[[ Dataset entries open ]]
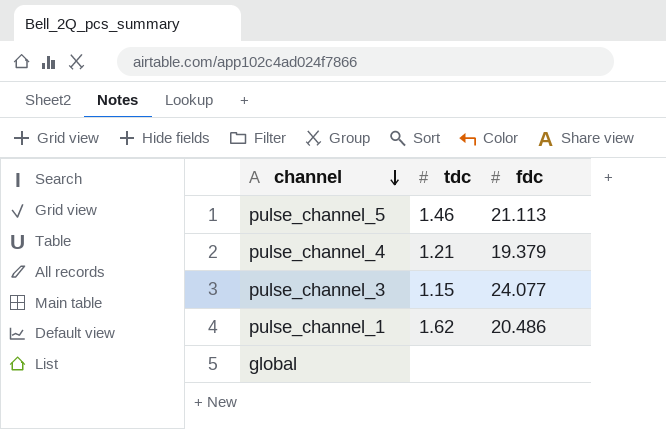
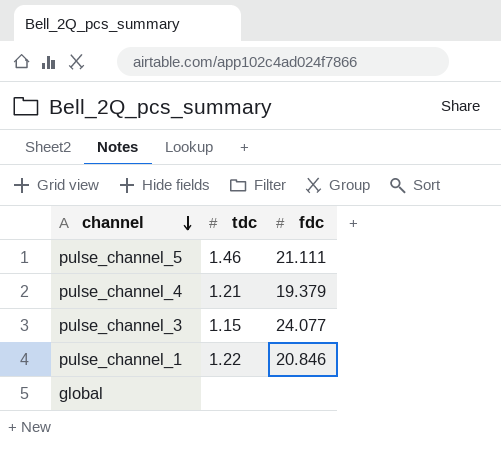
pulse_channel_5 | fdc: 21.113 -> 21.111
pulse_channel_1 | tdc: 1.62 -> 1.22
pulse_channel_1 | fdc: 20.486 -> 20.846

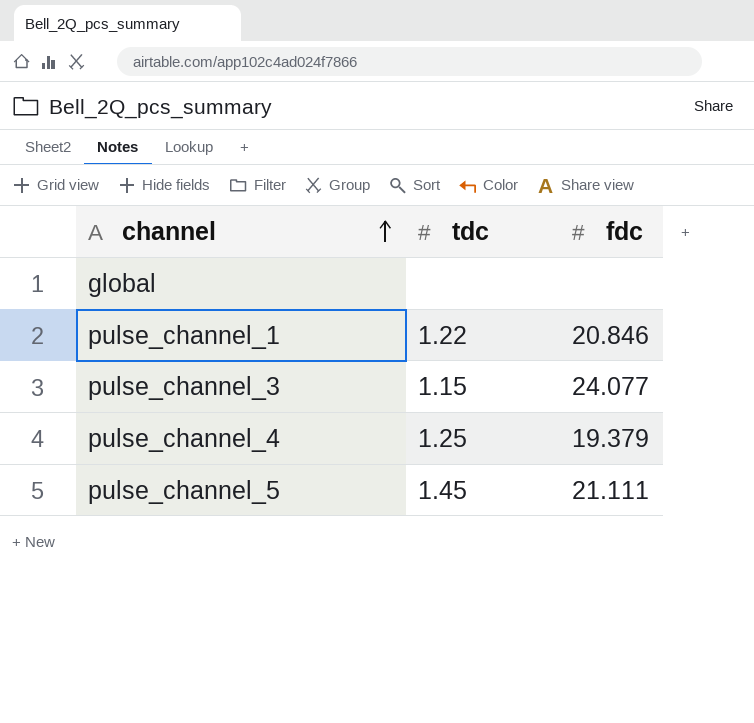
row order: channel descending -> channel ascending
pulse_channel_4 | tdc: 1.21 -> 1.25
pulse_channel_5 | tdc: 1.46 -> 1.45

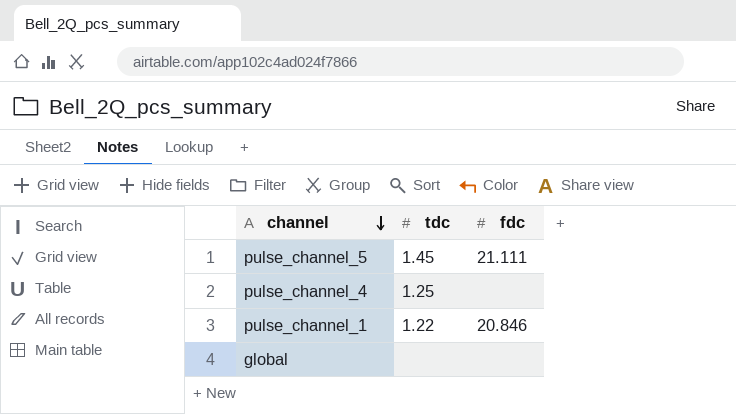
row order: channel ascending -> channel descending
row pulse_channel_3: 1.15 | 24.077 -> none
pulse_channel_4 | fdc: 19.379 -> none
[[ Dataset entries closed ]]
Your instructions: Reproduce each entry exactly as given; no pictures, please.

Answer space:
pulse_channel_5 | fdc: 21.113 -> 21.111
pulse_channel_1 | tdc: 1.62 -> 1.22
pulse_channel_1 | fdc: 20.486 -> 20.846

row order: channel descending -> channel ascending
pulse_channel_4 | tdc: 1.21 -> 1.25
pulse_channel_5 | tdc: 1.46 -> 1.45

row order: channel ascending -> channel descending
row pulse_channel_3: 1.15 | 24.077 -> none
pulse_channel_4 | fdc: 19.379 -> none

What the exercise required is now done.